=== ACTIVITY ===
Identify, in the records below, every line where the string "Äquatorial" appears, and copy each such line.
.....
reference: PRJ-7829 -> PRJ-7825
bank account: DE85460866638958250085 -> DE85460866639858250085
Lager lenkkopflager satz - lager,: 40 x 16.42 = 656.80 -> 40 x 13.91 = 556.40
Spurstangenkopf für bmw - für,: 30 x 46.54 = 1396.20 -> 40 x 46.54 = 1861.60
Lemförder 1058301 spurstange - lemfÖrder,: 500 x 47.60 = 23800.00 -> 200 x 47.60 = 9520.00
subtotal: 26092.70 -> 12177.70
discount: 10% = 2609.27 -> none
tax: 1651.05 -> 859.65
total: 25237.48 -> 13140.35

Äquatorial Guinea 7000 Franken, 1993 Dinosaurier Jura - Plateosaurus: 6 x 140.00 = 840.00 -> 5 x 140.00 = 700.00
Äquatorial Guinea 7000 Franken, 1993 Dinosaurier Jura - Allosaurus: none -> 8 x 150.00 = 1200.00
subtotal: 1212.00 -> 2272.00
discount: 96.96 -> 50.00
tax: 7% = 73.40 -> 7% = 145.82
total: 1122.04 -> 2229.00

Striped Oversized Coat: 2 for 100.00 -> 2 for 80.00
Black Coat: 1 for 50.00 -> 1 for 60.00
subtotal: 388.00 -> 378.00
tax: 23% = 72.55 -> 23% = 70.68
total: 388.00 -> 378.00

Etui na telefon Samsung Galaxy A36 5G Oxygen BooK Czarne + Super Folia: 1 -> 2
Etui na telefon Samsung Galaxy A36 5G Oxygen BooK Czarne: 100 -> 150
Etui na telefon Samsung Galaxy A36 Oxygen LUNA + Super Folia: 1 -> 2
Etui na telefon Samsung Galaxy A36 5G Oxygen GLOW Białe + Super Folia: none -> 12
.....
=== ANSWER TO THE PROBLEM ===
Äquatorial Guinea 7000 Franken, 1993 Dinosaurier Jura - Plateosaurus: 6 x 140.00 = 840.00 -> 5 x 140.00 = 700.00
Äquatorial Guinea 7000 Franken, 1993 Dinosaurier Jura - Allosaurus: none -> 8 x 150.00 = 1200.00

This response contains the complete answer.